[Exercise details]: Would you please set down, word for word, the lines from the one with "[97,136,112,148] ☐ -> [72,187,87,199] ☑" through the final line of the data below, omitting any pictures?

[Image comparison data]

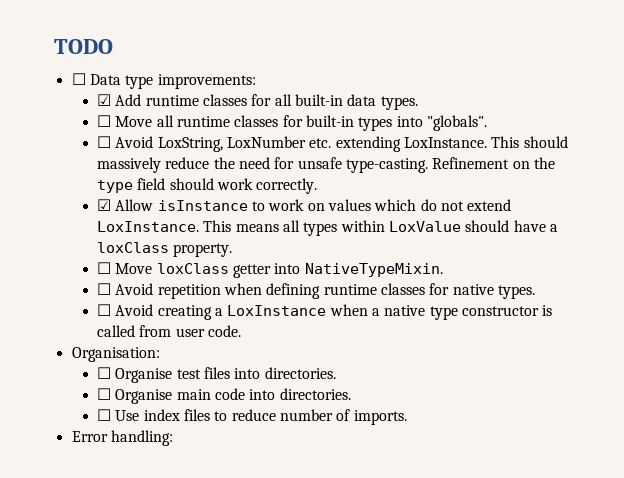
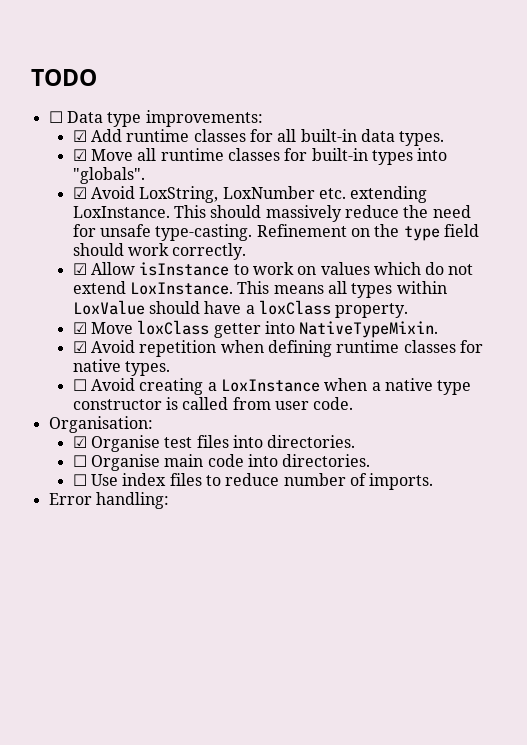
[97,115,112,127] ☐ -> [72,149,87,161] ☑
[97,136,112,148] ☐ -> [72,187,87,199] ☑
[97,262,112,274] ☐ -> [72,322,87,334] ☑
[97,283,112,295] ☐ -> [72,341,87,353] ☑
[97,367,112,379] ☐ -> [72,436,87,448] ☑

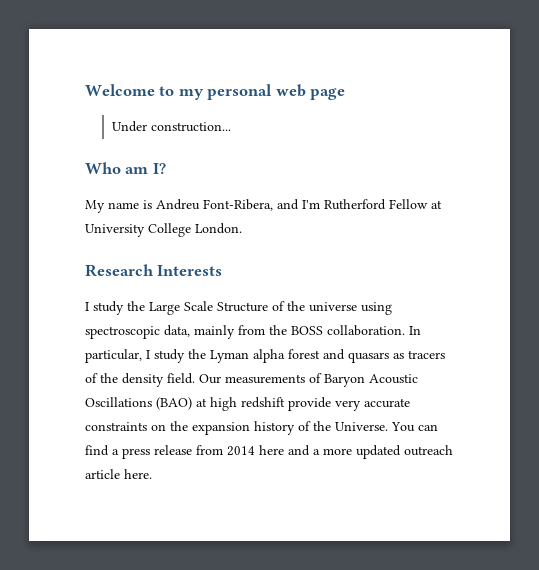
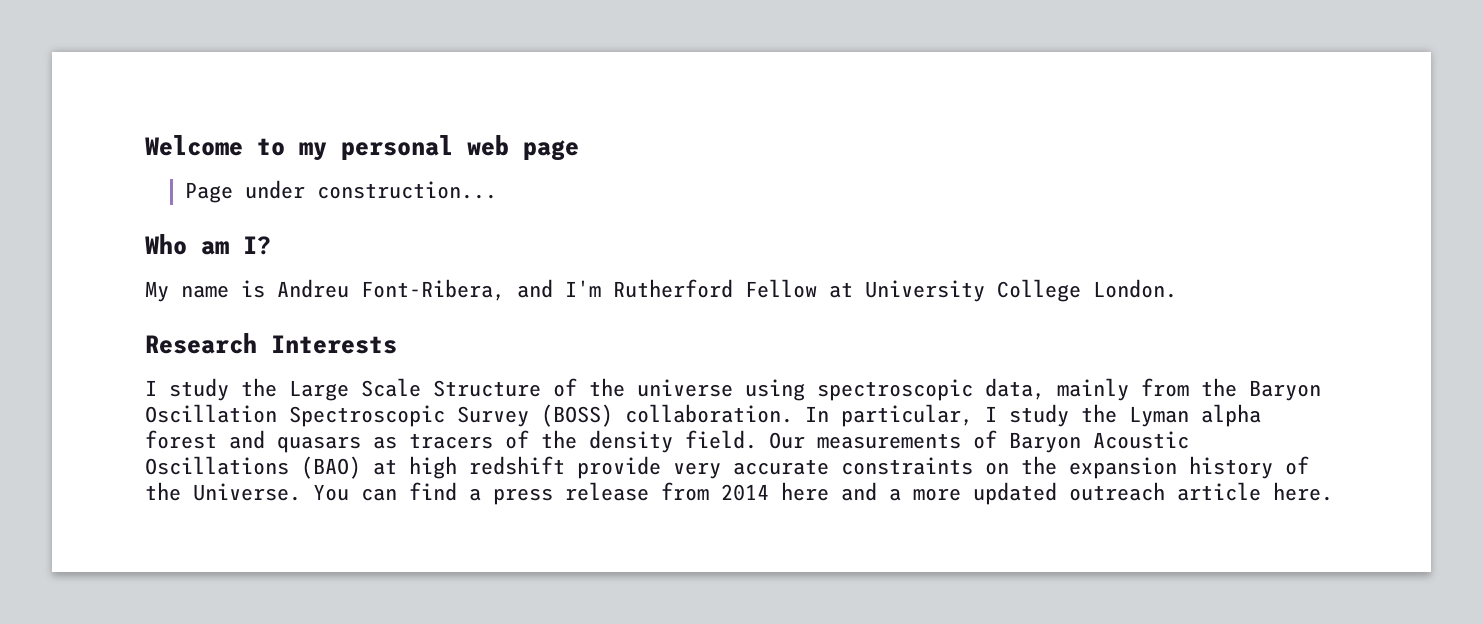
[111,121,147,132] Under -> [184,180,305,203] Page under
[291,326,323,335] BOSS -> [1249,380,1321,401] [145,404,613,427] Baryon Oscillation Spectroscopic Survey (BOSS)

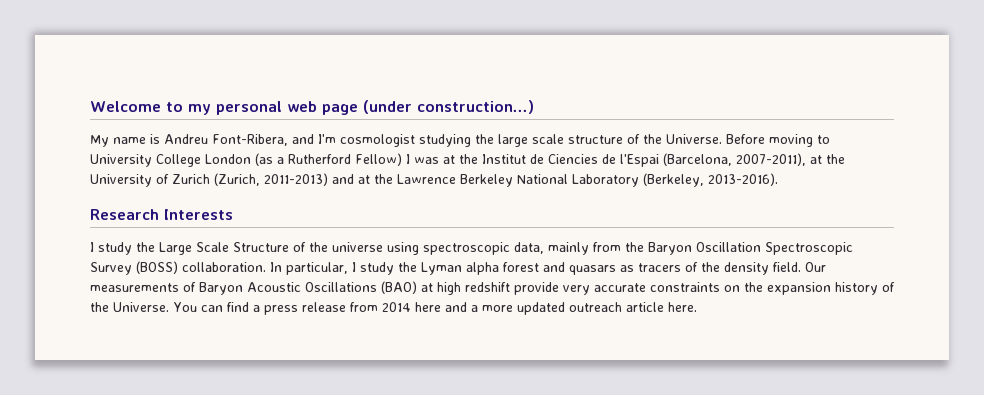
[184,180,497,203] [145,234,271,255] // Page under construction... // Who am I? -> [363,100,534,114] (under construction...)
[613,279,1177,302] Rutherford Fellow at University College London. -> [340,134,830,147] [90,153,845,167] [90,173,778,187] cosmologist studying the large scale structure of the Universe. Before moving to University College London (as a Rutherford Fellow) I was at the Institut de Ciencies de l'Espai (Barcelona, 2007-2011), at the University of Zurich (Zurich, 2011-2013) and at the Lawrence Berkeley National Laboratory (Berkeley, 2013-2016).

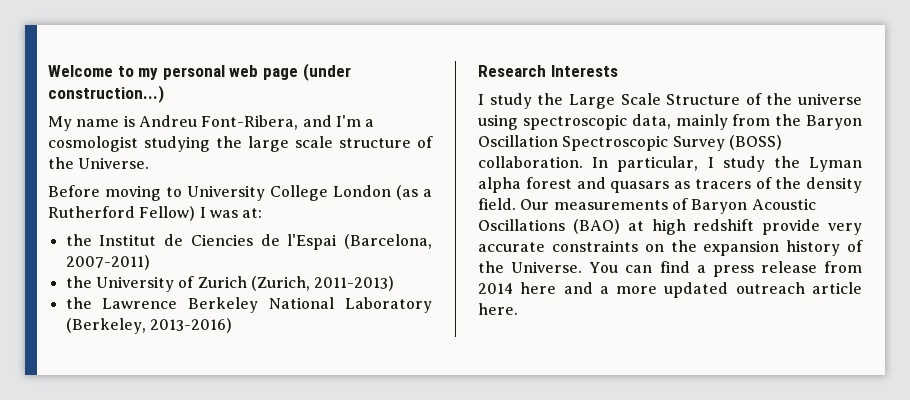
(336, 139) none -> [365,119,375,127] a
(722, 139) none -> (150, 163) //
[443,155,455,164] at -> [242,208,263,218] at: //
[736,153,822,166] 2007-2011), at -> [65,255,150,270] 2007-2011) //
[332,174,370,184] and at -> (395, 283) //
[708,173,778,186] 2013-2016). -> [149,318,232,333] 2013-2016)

[Answer section]:
[97,136,112,148] ☐ -> [72,187,87,199] ☑
[97,262,112,274] ☐ -> [72,322,87,334] ☑
[97,283,112,295] ☐ -> [72,341,87,353] ☑
[97,367,112,379] ☐ -> [72,436,87,448] ☑

[111,121,147,132] Under -> [184,180,305,203] Page under
[291,326,323,335] BOSS -> [1249,380,1321,401] [145,404,613,427] Baryon Oscillation Spectroscopic Survey (BOSS)

[184,180,497,203] [145,234,271,255] // Page under construction... // Who am I? -> [363,100,534,114] (under construction...)
[613,279,1177,302] Rutherford Fellow at University College London. -> [340,134,830,147] [90,153,845,167] [90,173,778,187] cosmologist studying the large scale structure of the Universe. Before moving to University College London (as a Rutherford Fellow) I was at the Institut de Ciencies de l'Espai (Barcelona, 2007-2011), at the University of Zurich (Zurich, 2011-2013) and at the Lawrence Berkeley National Laboratory (Berkeley, 2013-2016).

(336, 139) none -> [365,119,375,127] a
(722, 139) none -> (150, 163) //
[443,155,455,164] at -> [242,208,263,218] at: //
[736,153,822,166] 2007-2011), at -> [65,255,150,270] 2007-2011) //
[332,174,370,184] and at -> (395, 283) //
[708,173,778,186] 2013-2016). -> [149,318,232,333] 2013-2016)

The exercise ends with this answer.